8

I'm currently transitioning from Java to Python and have taken on the task of trying to create a calculator that can carry out symbolic operations on infix-notated mathematical expressions (without using custom modules like Sympy). Currently, it's built to accept strings that are space delimited and can only carry out the (, ), +, -, *, and / operators. Unfortunately, I can't figure out the basic algorithm for simplifying symbolic expressions.

For example, given the string '2 * ( ( 9 / 6 ) + 6 * x )', my program should carry out the following steps:

  1. 2 * ( 1.5 + 6 * x )
  2. 3 + 12 * x

But I can't get the program to ignore the x when distributing the 2. In addition, how can I handle 'x * 6 / x' so it returns '6' after simplification?

EDIT: To clarify, by "symbolic" I meant that it will leave letters like "A" and "f" in the output while carrying out the remaining calculations.

EDIT 2: I (mostly) finished the code. I'm posting it here if anyone stumbles on this post in the future, or if any of you were curious.

    def reduceExpr(useArray):

        # Use Python's native eval() to compute if no letters are detected.
        if (not hasLetters(useArray)):
            return [calculate(useArray)] # Different from eval() because it returns string version of result

        # Base case. Returns useArray if the list size is 1 (i.e., it contains one string). 
        if (len(useArray) == 1):
            return useArray

        # Base case. Returns the space-joined elements of useArray as a list with one string.
        if (len(useArray) == 3):
            return [' '.join(useArray)]

        # Checks to see if parentheses are present in the expression & sets.
        # Counts number of parentheses & keeps track of first ( found. 
        parentheses = 0
        leftIdx = -1

        # This try/except block is essentially an if/else block.
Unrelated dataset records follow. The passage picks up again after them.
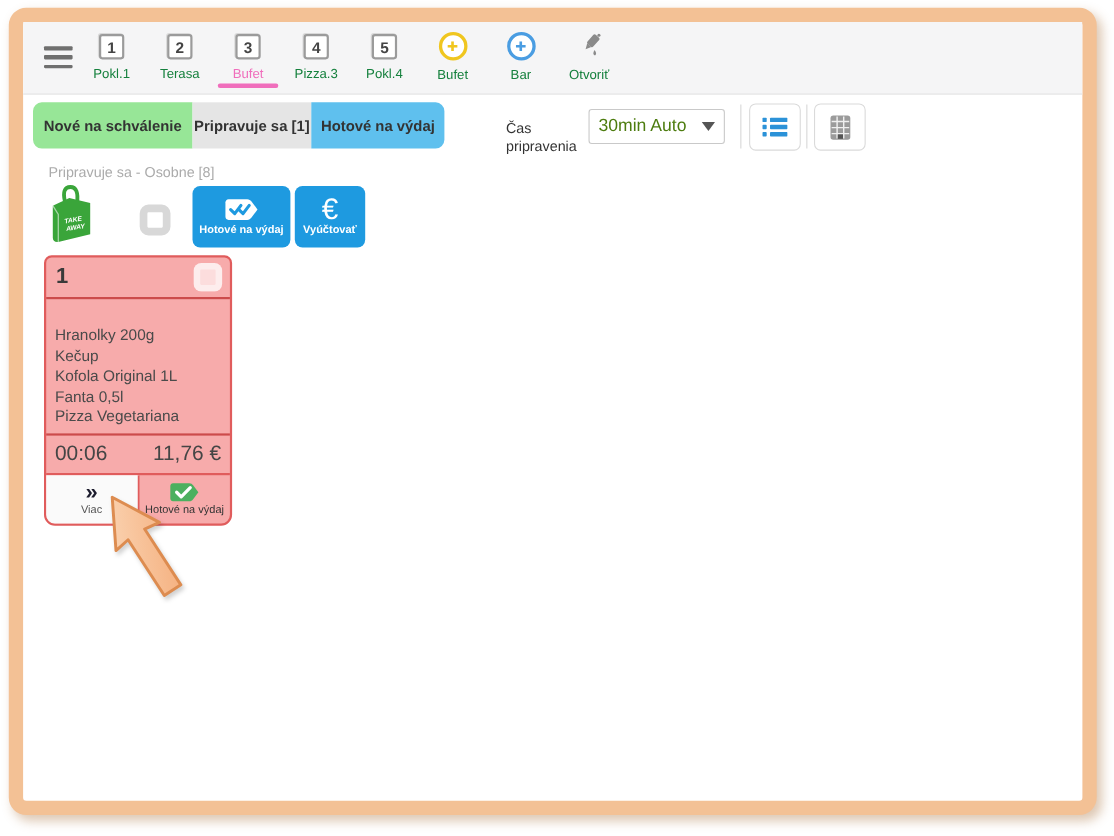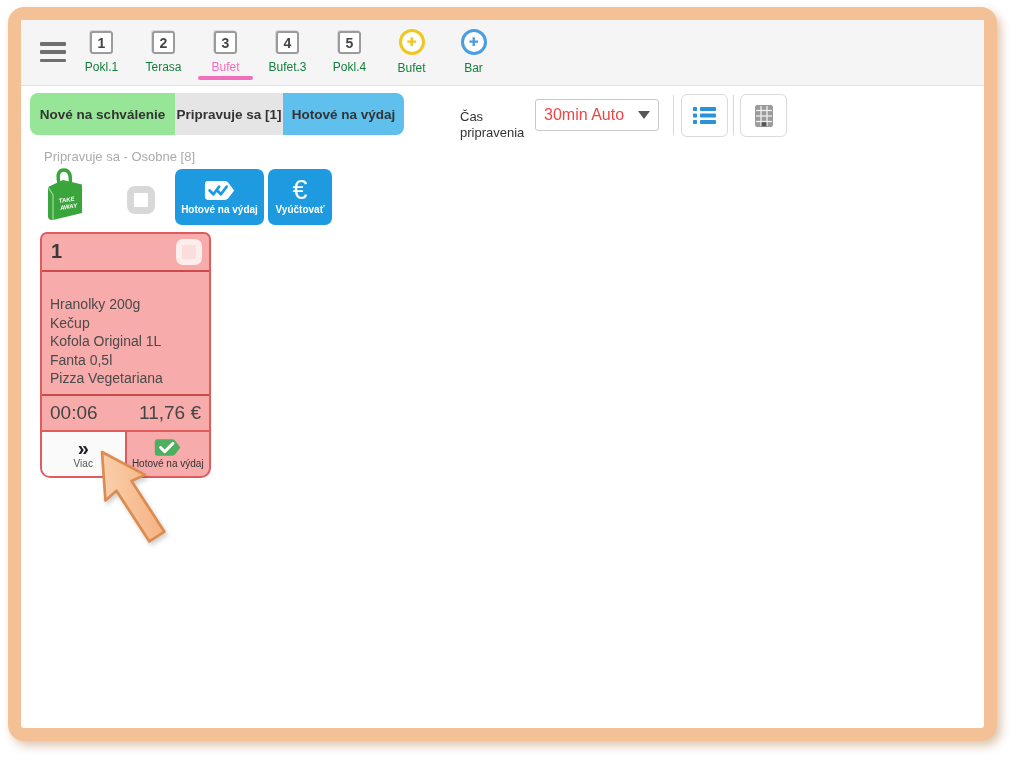"Bufet.3" span.tab-label { text: Bufet.3 -> Pizza.3 }
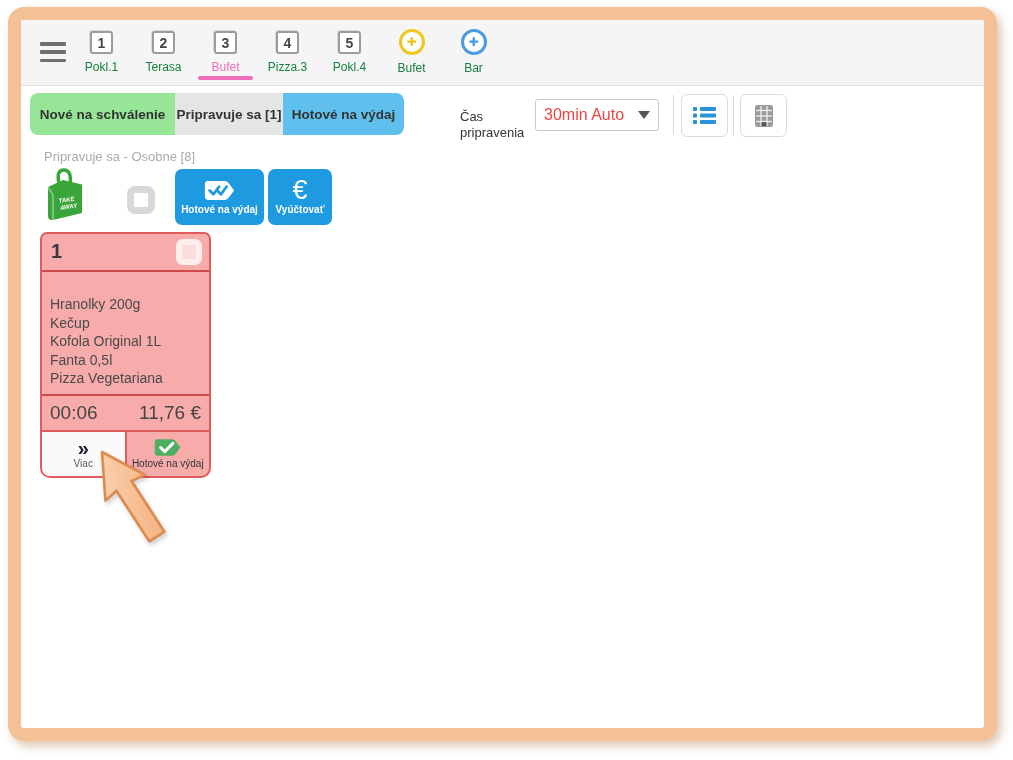"Otvoriť" div.tab { html: none -> <div> <span> <svg> <g> <g> <rect></rect> <path></path> </g> <path></path> <circle></circle> </g> </svg> </span> <span>Otvoriť</span> </div> }
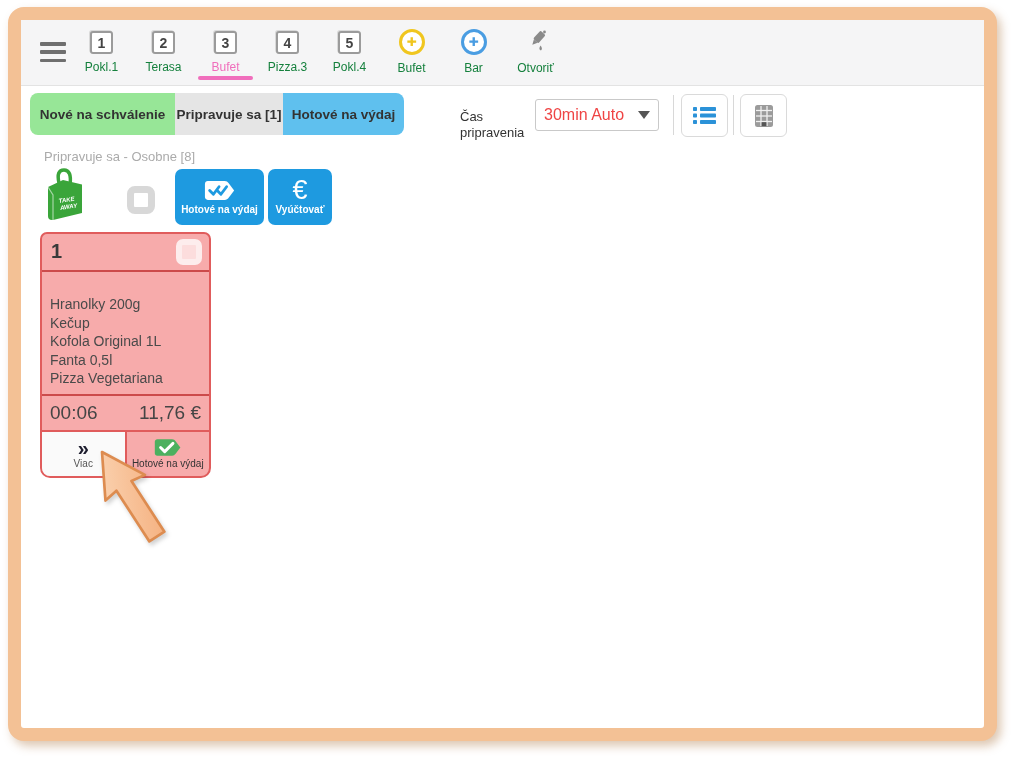"30min Auto" .dropdown { color: #ef4444 -> #4d7c0f }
Since useArray.index('(') triggers a KeyError
        # if it can't find '(' in useArray, the next line is not carried out, and parentheses is not incremented.
        try:
            leftIdx = useArray.index('(')
            parentheses += 1
        except Exception:
            pass

        # If a KeyError was returned, leftIdx = -1 and rightIdx = parentheses = 0.
        rightIdx = leftIdx + 1

        while (parentheses > 0):
            if (useArray[rightIdx] == '('):
                parentheses += 1
            elif (useArray[rightIdx] == ')'):
                parentheses -= 1
            rightIdx += 1

        # Provided parentheses pair isn't empty, runs contents through again; else, removes the parentheses
        if (leftIdx > -1 and rightIdx - leftIdx > 2):
            return reduceExpr(useArray[:leftIdx] + [' '.join(['(',reduceExpr(useArray[leftIdx+1:rightIdx-1])[0],')'])] + useArray[rightIdx:])
        elif (leftIdx > -1):
            return reduceExpr(useArray[:leftIdx] + useArray[rightIdx:])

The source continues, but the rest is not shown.